まず、今回の侵入に関与したと見られているのは、「自由ロシア軍」と「ロシア義勇軍」を名乗る、2つの組織です。いずれもメンバーはロシア人などで、ロシアのプーチン政権を批判し、去年(2022年)、ロシアがウクライナに軍事侵攻を始めた後に結成されたと言われています。つまり、“ロシアの反体制派の武装グループ”といえますが、一方でメンバーの人数は分かりません。

2つの組織の政治的な姿勢には違いもあると言われます。「自由ロシア軍」についてBBCは、「侵攻に反対し、政治的には自分たちを中道派だと位置づけている」と伝えています。一方で、「ロシア義勇軍」についてエコノミストは、「極右の政治思想に傾倒し、ロシアのネオナチ主義者も含まれている」としています。
 

気になるのは、ウクライナ政府とのつながりです。組織はウクライナ領内にいて、そこから、国境を超えてロシア領内に侵入したと見られます。これについて、ウクライナのポドリャク大統領府顧問は「状況を注視している」としながらも、「ウクライナとは関係がない」として関与を否定しています。

ただ、フィナンシヤル・タイムズは、「ウクライナの国防省情報総局の当局者が、『当然、一定のコミュニケーションはある』と認めた」と伝えています。とはいえ、この当局者にしても、ウクライナ軍の関与は否定しています。
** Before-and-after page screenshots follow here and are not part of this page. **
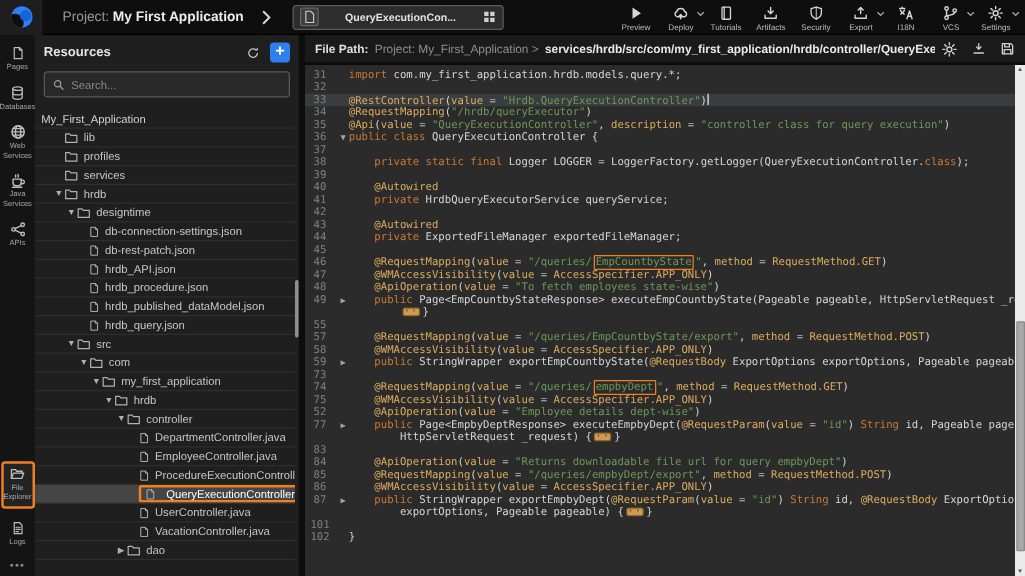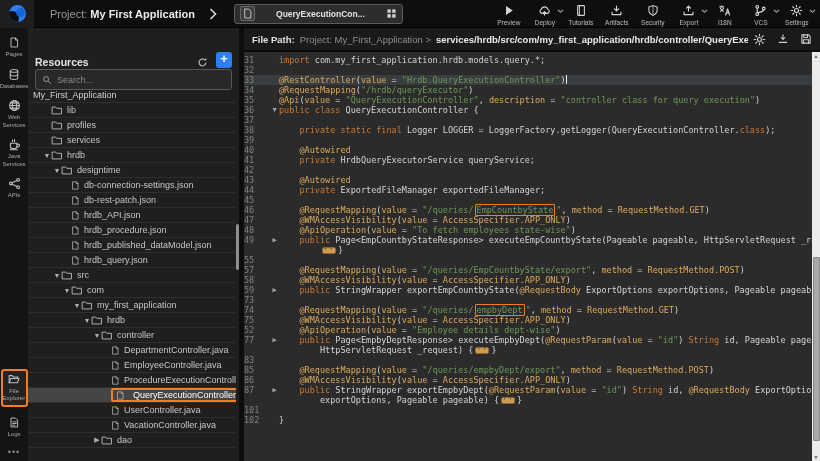"Resources" .res-head { align-items: flex-end -> center; height: 40px -> 28px }
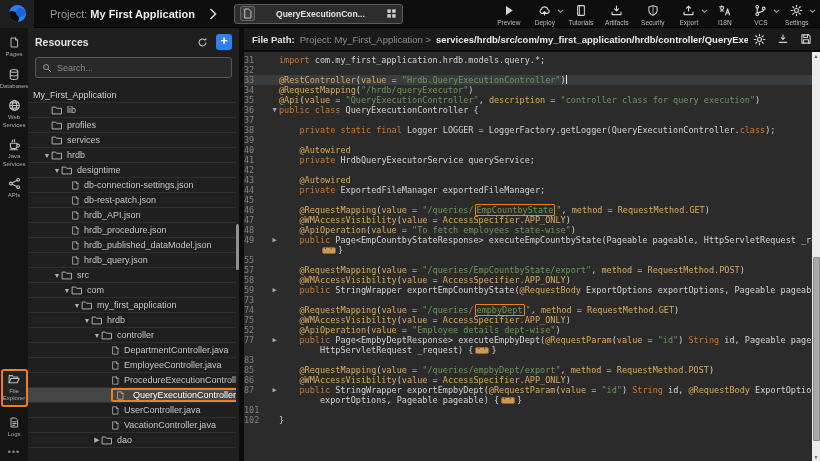"31" .gut { text-align: left -> center }
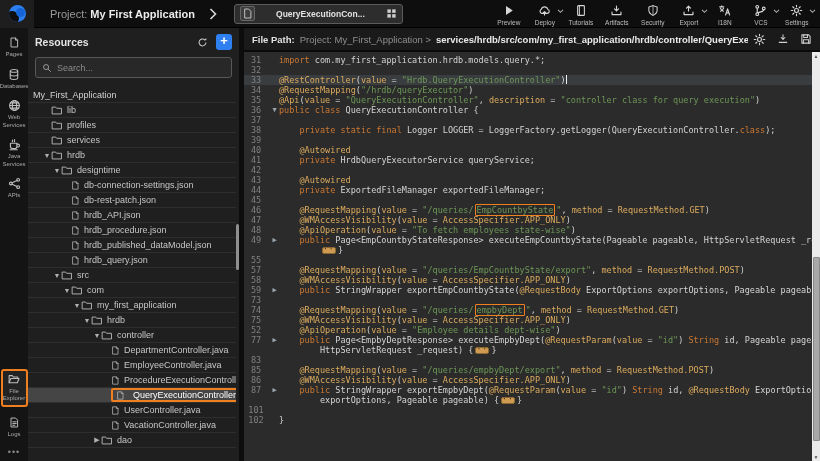"84" div.crow { html: none -> <div><span>84</span><span></span><span><span> </span><span>@ApiOperation</span><span>(</span><span>value</span><span> = </span><span>"Returns downloadable file url for query empbyDept"</span><span>)</span></span></div> }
一方、ロシア政府は、「ウクライナ軍のテロリスト」だと主張しています。
 

・過去にも“侵入”あり その目的は

さらに気になるのは、今回の侵入の目的です。ことし3月にも「ロシア義勇軍」を名乗るグループがロシア西部の別の州に侵入したとして注目され、こうした侵入が取り沙汰されるのは今回が初めてではありません。ただ、今回はそれよりも規模が大きいと見られます。

ニューヨーク・タイムズは、「ロシアが、ウクライナの戦闘の前線ではなく、国境により多くの兵力を投入せざるを得なくさせる目的や、ロシア国民の間で対立があることを見せる狙いがあるのではないか」とするウクライナの元政府高官の分析を伝えています。一方で、ロシア政府が、「ロシアに戦争が仕掛けられている」というナラティブを主張しやすくなるかもしれません。
 

情報は錯綜し、まだはっきりしないことも多い、武装組織。

ただ、少なくとも、ロシアの国境の管理や防衛が意外にもろいのではないかという印象を与えているとはいえそうです。